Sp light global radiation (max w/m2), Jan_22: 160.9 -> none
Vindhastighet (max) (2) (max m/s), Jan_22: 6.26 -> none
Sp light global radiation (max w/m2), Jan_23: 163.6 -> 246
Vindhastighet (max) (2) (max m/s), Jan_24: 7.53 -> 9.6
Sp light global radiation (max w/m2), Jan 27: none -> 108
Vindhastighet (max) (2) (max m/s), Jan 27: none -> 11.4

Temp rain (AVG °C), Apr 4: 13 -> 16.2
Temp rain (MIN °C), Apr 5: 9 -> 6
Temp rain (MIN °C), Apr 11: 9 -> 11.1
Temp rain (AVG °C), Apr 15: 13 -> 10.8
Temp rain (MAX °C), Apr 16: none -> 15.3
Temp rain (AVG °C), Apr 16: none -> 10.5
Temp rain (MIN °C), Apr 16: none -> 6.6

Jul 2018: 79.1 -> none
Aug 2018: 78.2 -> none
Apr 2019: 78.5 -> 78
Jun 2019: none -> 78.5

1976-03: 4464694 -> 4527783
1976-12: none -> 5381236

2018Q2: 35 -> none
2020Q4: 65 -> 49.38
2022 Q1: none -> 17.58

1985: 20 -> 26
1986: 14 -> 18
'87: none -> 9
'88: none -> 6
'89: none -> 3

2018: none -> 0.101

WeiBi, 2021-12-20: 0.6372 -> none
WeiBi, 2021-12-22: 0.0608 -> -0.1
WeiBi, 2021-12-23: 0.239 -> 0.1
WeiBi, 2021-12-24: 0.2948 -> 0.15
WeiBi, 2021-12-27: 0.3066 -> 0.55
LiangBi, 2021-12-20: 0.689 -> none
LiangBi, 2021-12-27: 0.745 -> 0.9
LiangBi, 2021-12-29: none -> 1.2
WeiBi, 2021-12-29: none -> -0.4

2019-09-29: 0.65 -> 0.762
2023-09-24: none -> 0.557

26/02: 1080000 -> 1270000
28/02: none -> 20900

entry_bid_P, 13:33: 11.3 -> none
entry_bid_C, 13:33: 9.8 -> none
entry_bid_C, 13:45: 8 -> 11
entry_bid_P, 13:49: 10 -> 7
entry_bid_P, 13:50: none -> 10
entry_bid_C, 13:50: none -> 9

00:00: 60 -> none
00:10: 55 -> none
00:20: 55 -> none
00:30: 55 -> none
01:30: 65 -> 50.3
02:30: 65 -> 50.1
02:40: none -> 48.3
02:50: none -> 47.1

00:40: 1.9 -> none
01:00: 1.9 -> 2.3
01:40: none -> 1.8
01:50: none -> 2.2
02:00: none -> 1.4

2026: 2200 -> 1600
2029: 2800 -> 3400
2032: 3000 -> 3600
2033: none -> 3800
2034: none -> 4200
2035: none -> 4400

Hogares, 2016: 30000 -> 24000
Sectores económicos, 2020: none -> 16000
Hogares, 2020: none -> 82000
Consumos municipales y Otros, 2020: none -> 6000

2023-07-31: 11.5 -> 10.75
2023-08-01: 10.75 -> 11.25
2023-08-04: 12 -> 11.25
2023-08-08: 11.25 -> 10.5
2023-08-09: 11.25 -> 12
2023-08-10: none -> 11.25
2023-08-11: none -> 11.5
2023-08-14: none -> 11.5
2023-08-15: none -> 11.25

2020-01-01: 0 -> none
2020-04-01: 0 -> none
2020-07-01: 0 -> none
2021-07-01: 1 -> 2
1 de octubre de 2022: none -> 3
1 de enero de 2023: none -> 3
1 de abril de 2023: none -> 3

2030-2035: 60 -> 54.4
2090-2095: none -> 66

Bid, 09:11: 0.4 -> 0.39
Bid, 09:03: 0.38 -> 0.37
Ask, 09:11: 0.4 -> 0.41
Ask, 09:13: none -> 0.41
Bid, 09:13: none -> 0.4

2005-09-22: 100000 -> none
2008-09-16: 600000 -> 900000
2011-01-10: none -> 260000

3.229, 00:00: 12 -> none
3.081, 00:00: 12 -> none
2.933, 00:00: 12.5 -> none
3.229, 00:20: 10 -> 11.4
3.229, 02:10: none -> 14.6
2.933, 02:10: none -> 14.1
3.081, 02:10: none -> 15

* * * * * * *

Action item. Where the listing above reaches the line that contains "Hogares, 2020: none -> 82000", start retyping, and finish with the line that contains "Ask, 09:13: none -> 0.41"; reproduce those lines exactly and no others.

Solution for this task.
Hogares, 2020: none -> 82000
Consumos municipales y Otros, 2020: none -> 6000

2023-07-31: 11.5 -> 10.75
2023-08-01: 10.75 -> 11.25
2023-08-04: 12 -> 11.25
2023-08-08: 11.25 -> 10.5
2023-08-09: 11.25 -> 12
2023-08-10: none -> 11.25
2023-08-11: none -> 11.5
2023-08-14: none -> 11.5
2023-08-15: none -> 11.25

2020-01-01: 0 -> none
2020-04-01: 0 -> none
2020-07-01: 0 -> none
2021-07-01: 1 -> 2
1 de octubre de 2022: none -> 3
1 de enero de 2023: none -> 3
1 de abril de 2023: none -> 3

2030-2035: 60 -> 54.4
2090-2095: none -> 66

Bid, 09:11: 0.4 -> 0.39
Bid, 09:03: 0.38 -> 0.37
Ask, 09:11: 0.4 -> 0.41
Ask, 09:13: none -> 0.41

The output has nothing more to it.